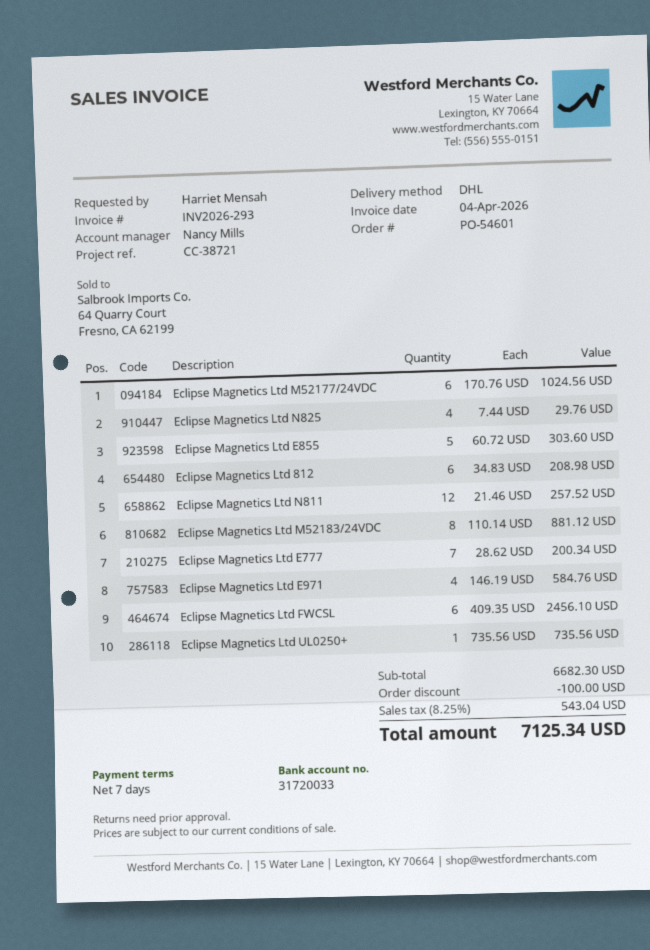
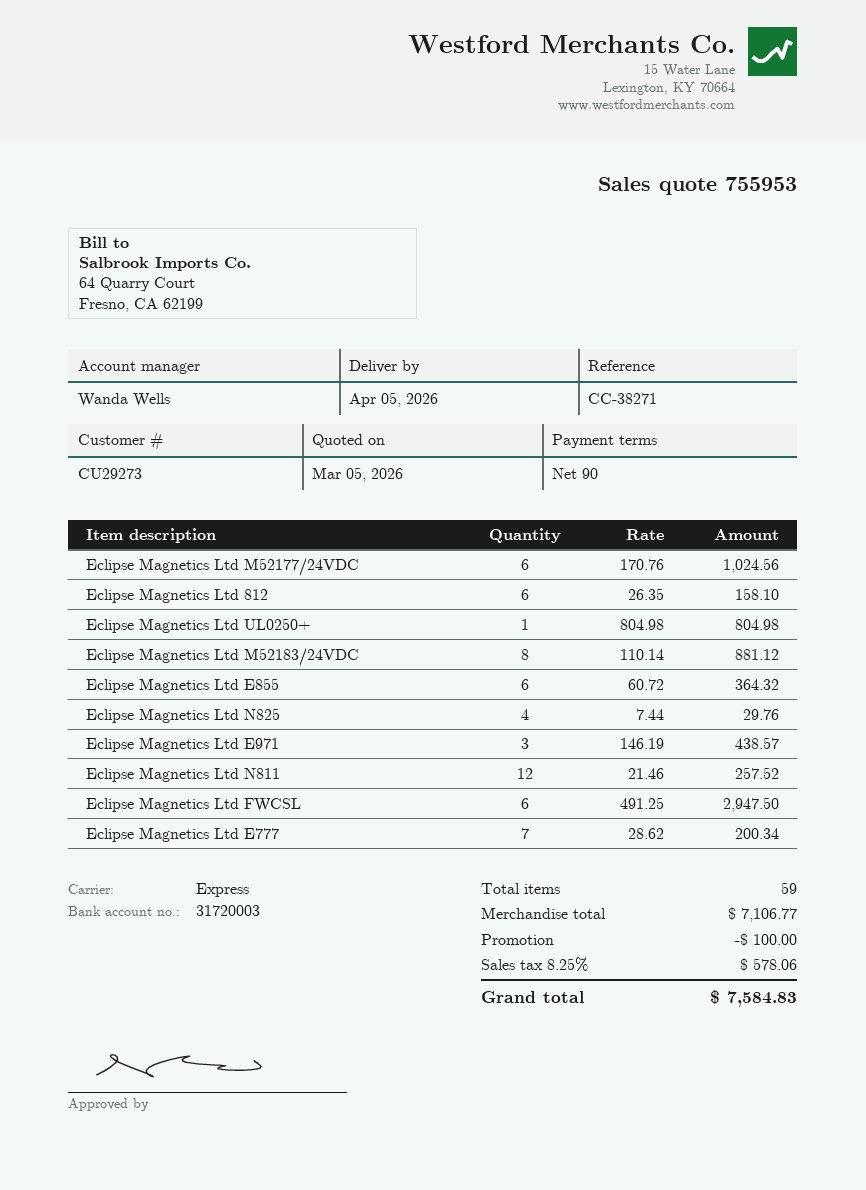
payment terms: 7 days -> 90 days
reference: CC-38721 -> CC-38271
sales rep: Nancy Mills -> Wanda Wells
bank account: 31720033 -> 31720003
shipping method: DHL -> express
Eclipse Magnetics Ltd E855: 5 x 60.72 = 303.60 -> 6 x 60.72 = 364.32
Eclipse Magnetics Ltd 812: 6 x 34.83 = 208.98 -> 6 x 26.35 = 158.10
Eclipse Magnetics Ltd E971: 4 x 146.19 = 584.76 -> 3 x 146.19 = 438.57
Eclipse Magnetics Ltd FWCSL: 6 x 409.35 = 2456.10 -> 6 x 491.25 = 2947.50
Eclipse Magnetics Ltd UL0250+: 1 x 735.56 = 735.56 -> 1 x 804.98 = 804.98
subtotal: 6682.30 -> 7106.77
tax: 8.25% = 543.04 -> 8.25% = 578.06
total: 7125.34 -> 7584.83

══════

* **Exercise goal**:
Where does the string "Eclipse" appear in the records above? Return every line that holds it.

* **Result of this exercise**:
Eclipse Magnetics Ltd E855: 5 x 60.72 = 303.60 -> 6 x 60.72 = 364.32
Eclipse Magnetics Ltd 812: 6 x 34.83 = 208.98 -> 6 x 26.35 = 158.10
Eclipse Magnetics Ltd E971: 4 x 146.19 = 584.76 -> 3 x 146.19 = 438.57
Eclipse Magnetics Ltd FWCSL: 6 x 409.35 = 2456.10 -> 6 x 491.25 = 2947.50
Eclipse Magnetics Ltd UL0250+: 1 x 735.56 = 735.56 -> 1 x 804.98 = 804.98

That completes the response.